The boom in generative AI has exposed small and medium-sized enterprises (SMEs) to the unique challenge of AI-powered cyberattacks, overwhelming up-and-coming companies.
At a recent US Congressional hearing, a group of cybersecurity experts from leading organizations including IBM, Hitachi, Protect AI, and SentinelOne highlighted the increasing scale and effectiveness of cyberattacks facilitated by generative AI. did.
Experts have expressed concern about the impact on small and medium-sized enterprises (SMEs), speculating that the growing use of AI applications by both private companies and cybercrime organizations may be driving the rise in threats. ing.
Also read: Nintendo cancels esports events in Japan amid growing safety concerns
According to the article, tech monitor, SentinelOne Chief Trust Officer Alex Stamos highlighted the vulnerability of small and medium-sized businesses to cyberattacks. Small businesses have a hard time protecting themselves from hackers, he said.
Stamos feels that in the fight against cyber threats, “we're kind of losing.”
He pointed to hacker groups such as BlackCat and LockBit, which he believed had special capabilities previously associated with state-backed groups such as Russian intelligence services.
a Sage's Questionnaire A report released in October found that almost half (48%) of small and medium-sized businesses have experienced at least one cyber incident in the past year.
Stamos also highlighted concerns about the ability of future malware software to detect vulnerabilities in systems, even air-gapped ones, and bring down the grid.

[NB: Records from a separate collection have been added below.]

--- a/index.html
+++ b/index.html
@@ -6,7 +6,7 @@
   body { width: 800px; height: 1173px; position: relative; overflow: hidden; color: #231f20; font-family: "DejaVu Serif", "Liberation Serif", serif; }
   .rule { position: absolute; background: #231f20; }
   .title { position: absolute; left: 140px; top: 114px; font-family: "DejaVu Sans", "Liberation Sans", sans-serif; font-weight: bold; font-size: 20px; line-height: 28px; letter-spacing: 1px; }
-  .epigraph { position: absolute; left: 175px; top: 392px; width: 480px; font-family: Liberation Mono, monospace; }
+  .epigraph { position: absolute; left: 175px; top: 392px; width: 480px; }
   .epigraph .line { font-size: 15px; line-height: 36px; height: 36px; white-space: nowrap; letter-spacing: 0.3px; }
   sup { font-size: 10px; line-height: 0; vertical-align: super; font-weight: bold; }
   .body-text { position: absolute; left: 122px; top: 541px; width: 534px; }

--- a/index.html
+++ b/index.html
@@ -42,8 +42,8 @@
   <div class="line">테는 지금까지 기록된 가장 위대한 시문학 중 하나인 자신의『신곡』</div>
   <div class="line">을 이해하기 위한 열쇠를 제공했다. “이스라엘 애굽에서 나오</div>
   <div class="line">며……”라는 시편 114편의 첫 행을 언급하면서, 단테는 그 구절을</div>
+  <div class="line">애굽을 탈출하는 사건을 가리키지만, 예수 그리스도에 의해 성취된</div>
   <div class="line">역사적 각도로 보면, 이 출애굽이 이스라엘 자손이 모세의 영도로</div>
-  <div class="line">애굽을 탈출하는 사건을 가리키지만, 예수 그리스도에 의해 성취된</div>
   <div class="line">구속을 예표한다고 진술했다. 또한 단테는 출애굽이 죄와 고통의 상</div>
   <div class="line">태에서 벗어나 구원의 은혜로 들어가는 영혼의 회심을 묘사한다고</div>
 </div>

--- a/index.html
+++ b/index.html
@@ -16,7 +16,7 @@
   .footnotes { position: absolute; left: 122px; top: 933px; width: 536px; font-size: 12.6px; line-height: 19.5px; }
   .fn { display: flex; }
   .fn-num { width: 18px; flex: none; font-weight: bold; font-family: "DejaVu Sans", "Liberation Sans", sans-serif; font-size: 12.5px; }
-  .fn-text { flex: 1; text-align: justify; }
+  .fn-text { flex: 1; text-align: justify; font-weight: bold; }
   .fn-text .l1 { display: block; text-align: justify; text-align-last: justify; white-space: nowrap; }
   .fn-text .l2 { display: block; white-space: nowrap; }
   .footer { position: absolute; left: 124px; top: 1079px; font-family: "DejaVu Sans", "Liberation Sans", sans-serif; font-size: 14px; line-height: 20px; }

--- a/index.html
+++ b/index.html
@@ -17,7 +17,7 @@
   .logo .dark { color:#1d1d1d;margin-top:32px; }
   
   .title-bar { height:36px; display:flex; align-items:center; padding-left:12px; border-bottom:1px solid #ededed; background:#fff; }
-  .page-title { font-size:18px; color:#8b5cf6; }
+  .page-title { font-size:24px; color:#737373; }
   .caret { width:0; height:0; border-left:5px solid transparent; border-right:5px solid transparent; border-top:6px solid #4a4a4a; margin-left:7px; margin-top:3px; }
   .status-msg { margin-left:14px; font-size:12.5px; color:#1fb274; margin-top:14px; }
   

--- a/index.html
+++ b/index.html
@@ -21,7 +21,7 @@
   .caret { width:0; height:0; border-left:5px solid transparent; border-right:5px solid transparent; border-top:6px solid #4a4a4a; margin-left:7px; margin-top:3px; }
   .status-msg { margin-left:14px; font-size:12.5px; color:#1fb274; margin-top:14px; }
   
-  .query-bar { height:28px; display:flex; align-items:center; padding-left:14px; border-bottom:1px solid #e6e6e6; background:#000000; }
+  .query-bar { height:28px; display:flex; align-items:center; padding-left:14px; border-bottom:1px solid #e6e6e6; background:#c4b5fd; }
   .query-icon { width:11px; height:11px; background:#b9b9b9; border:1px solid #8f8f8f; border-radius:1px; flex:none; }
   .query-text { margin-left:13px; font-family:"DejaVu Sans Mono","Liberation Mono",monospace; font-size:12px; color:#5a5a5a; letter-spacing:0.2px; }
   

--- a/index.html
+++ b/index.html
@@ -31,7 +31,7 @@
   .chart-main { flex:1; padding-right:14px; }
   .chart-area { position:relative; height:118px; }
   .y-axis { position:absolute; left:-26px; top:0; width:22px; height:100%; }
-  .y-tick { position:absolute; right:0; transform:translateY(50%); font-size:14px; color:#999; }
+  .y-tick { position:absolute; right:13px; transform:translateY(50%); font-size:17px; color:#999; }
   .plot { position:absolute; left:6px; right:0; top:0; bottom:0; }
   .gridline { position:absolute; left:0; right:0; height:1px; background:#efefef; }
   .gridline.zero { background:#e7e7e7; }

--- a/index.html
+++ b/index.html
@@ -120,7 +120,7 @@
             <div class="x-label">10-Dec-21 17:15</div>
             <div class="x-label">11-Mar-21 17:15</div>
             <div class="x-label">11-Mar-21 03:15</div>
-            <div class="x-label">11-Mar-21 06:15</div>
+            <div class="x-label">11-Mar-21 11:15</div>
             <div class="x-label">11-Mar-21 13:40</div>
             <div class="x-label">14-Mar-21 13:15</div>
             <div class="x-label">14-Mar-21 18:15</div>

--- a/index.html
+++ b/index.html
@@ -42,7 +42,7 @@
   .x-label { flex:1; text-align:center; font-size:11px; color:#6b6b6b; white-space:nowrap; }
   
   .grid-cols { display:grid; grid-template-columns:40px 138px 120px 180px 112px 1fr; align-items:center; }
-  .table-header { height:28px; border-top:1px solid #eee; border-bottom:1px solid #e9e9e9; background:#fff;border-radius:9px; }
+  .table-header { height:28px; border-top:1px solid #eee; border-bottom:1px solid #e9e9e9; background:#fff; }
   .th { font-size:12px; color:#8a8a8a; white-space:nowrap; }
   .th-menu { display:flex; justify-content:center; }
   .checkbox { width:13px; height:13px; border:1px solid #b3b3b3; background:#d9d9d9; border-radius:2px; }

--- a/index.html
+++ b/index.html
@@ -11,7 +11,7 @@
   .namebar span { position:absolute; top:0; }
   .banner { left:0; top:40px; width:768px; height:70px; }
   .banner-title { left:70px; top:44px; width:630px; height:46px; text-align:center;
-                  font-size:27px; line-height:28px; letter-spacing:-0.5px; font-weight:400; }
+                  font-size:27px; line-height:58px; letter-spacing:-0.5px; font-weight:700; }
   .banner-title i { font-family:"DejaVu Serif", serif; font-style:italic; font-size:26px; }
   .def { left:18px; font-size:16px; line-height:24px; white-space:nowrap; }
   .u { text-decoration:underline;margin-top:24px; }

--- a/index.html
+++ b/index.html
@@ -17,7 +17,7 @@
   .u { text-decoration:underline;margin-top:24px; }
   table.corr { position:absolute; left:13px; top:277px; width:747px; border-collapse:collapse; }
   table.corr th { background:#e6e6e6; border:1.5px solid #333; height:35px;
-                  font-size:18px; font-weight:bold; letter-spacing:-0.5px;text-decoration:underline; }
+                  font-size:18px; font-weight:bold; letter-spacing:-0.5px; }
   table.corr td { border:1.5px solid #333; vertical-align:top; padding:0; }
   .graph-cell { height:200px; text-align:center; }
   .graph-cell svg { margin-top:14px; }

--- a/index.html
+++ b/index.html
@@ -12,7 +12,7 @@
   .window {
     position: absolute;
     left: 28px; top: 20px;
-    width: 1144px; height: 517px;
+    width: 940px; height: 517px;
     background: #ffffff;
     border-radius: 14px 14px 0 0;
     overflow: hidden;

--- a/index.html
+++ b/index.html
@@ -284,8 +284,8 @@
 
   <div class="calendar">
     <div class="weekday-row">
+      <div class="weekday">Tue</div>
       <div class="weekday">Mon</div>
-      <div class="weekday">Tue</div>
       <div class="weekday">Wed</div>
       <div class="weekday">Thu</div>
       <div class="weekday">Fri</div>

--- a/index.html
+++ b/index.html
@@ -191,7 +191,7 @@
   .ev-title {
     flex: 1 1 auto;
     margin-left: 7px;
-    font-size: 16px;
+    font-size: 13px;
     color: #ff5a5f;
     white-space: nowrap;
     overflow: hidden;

The expert also criticized recent incident reporting requirements imposed by the Securities and Exchange Commission (SEC), arguing that the mandated 48-hour reporting period complicates effective cyber defense.
“Typically, 48 hours later, you're still in a knife fight with them,” Stamos said.
Stamos pointed to recent incidents in which the Black Cat cybercriminal organization abused reporting processes, announcing that hacked companies were reported to the SEC for failing to promptly disclose breaches.
'SolarWinds moment' could be repeated
ProtectAI CEO Ian Swanson called on industry leaders to take concerted steps to resolve systemic security issues related to AI and machine learning (ML) services. To uncover security vulnerabilities specific to machine learning (ML) products and services, Swanson proposed developing a “machine learning bill of materials” standard.
“Manufacturers and consumers of AI systems need to deploy systems that provide the visibility they need to quickly and easily see threats deep within their ML systems and AI applications,” Swanson said. Masu.
He cited software supply chain attacks in 2020 and warned about future attacks. “Solar Winds Moment” Called for increased federal investment in best practices for ML applications and standardized security standards for open source AI/ML software.
Focus on strengthening cybersecurity education
“Bad things are going to happen. If you look at the solutions that are generally on the market, the majority of them are on the front end of that loop,” said Debie Taylor Moore, vice president of global cybersecurity at IBM Consulting. I am.
“The backend is where we really need to focus on how we prepare for the onslaught of how adversaries use AI creatively.”
She also emphasized the need to focus on cybersecurity education and the resilience of companies targeted by hackers. According to her, politicians have an important role to play in implementing this.
Moore emphasized that while cyber threats are inevitable, the key lies in how companies rebuild after a data breach.